Find the lines in the records below that contain "none", and report each of them.

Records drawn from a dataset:
===============
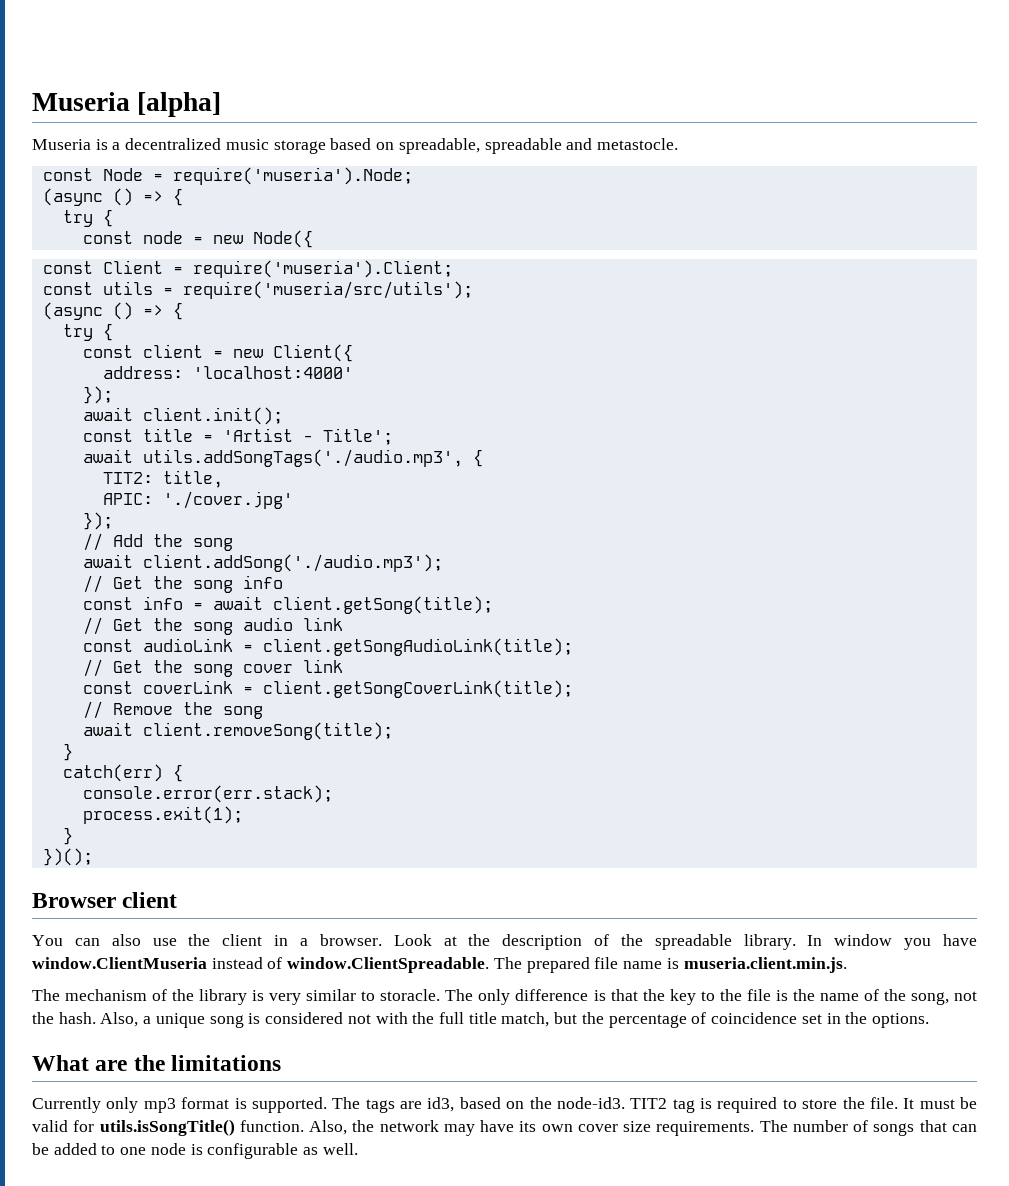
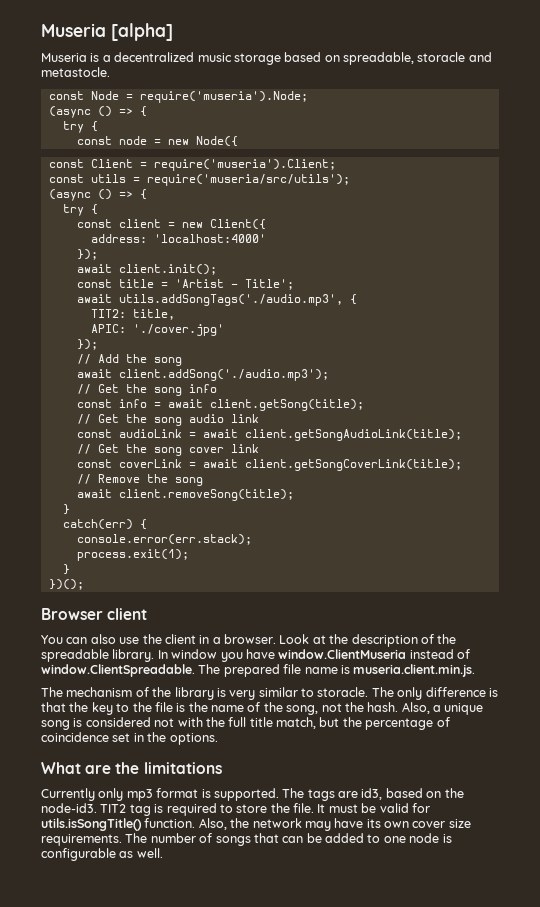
[484,138,562,154] spreadable -> [417,52,466,62] storacle
(253, 648) none -> [202,429,238,438] await
(253, 690) none -> [202,459,238,468] await

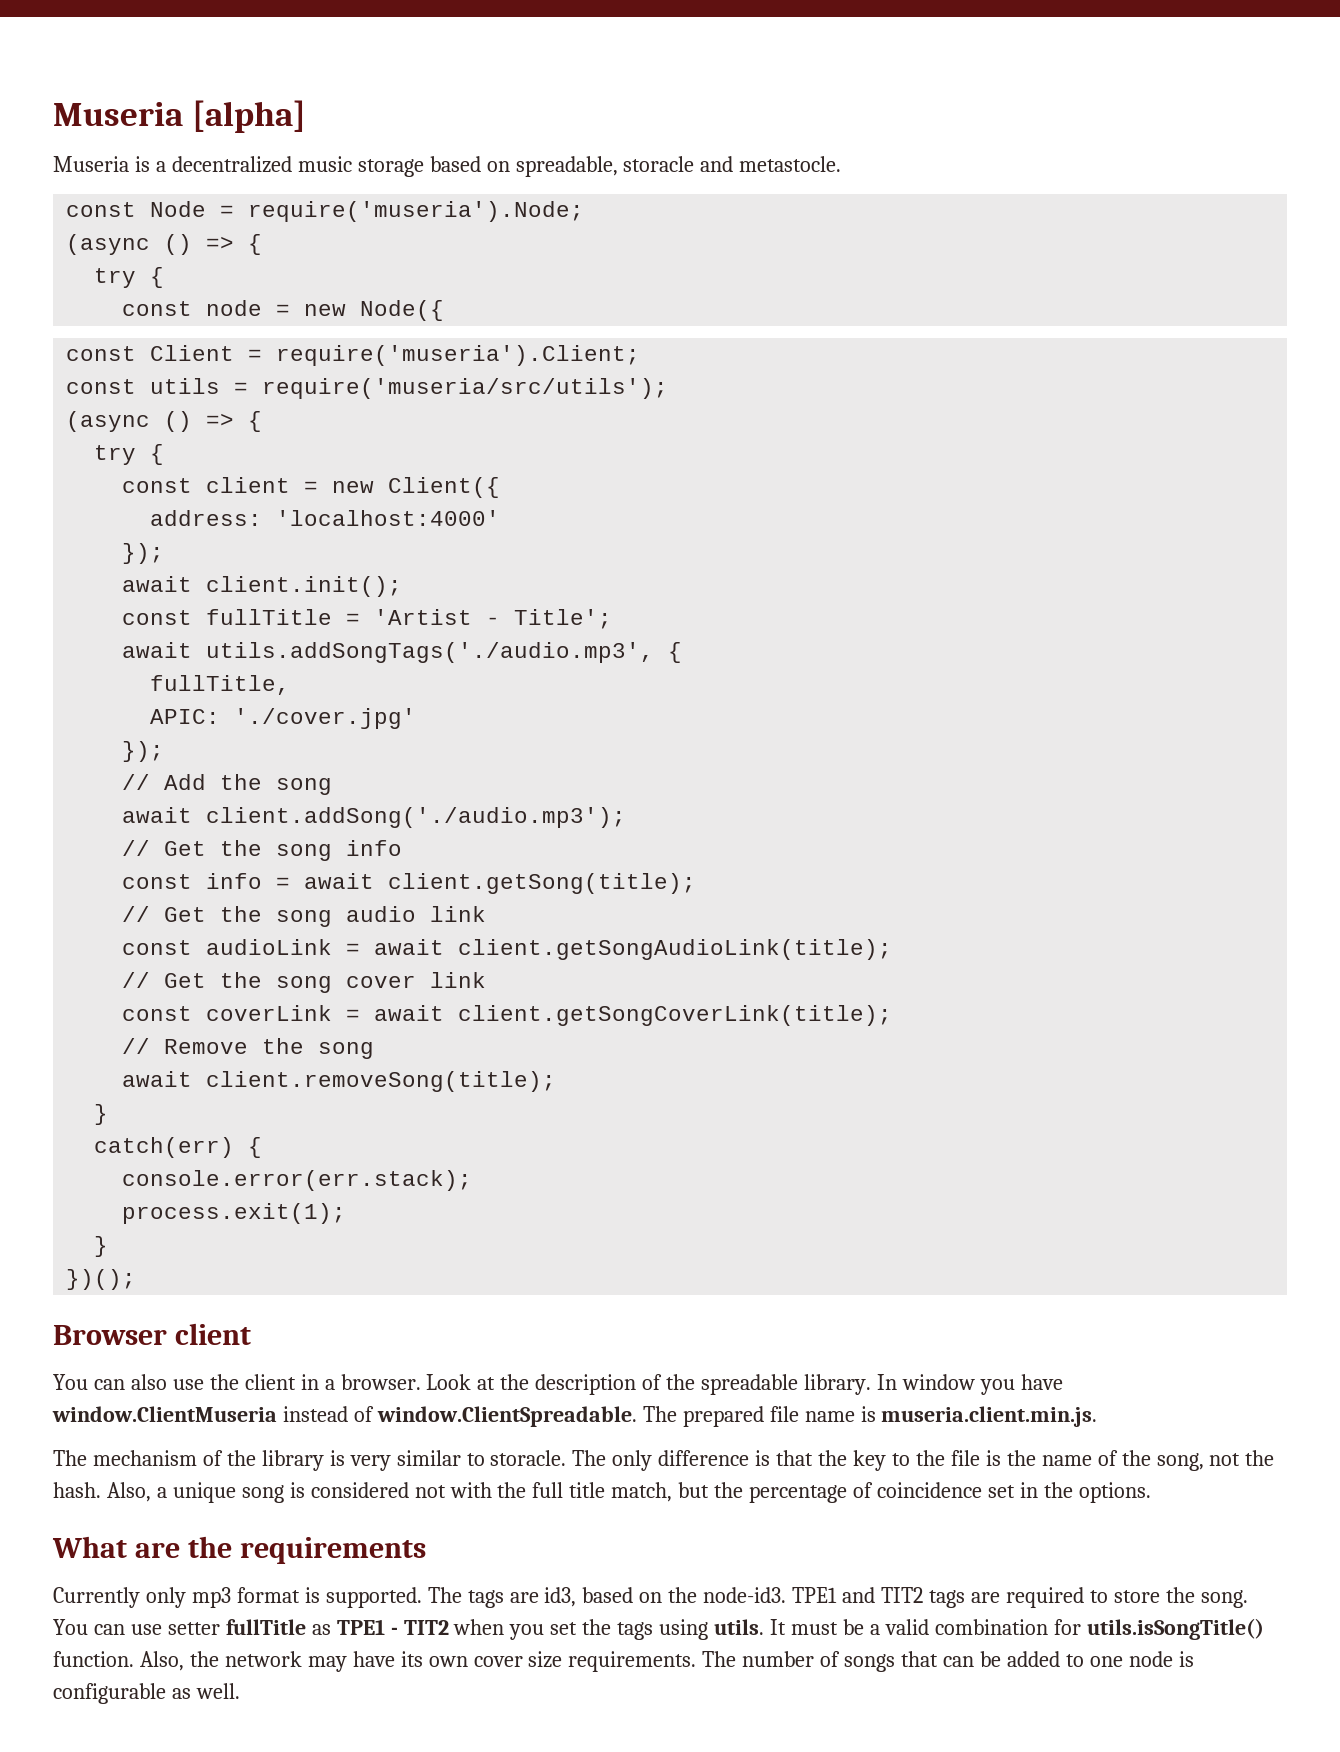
[118,279,154,288] title -> [206,609,333,625] fullTitle
[90,309,175,320] TIT2: title, -> [150,675,291,695] fullTitle,
[143,762,222,774] limitations -> [239,1537,426,1564] requirements
[100,803,409,816] TIT2 tag is required to store the file. It must be valid -> [792,1587,1248,1608] [53,1619,1048,1640] TPE1 and TIT2 tags are required to store the song. You can use setter fullTitle as TPE1 - TIT2 when you set the tags using utils. It must be a valid combination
===============
** Problem solution **
(253, 648) none -> [202,429,238,438] await
(253, 690) none -> [202,459,238,468] await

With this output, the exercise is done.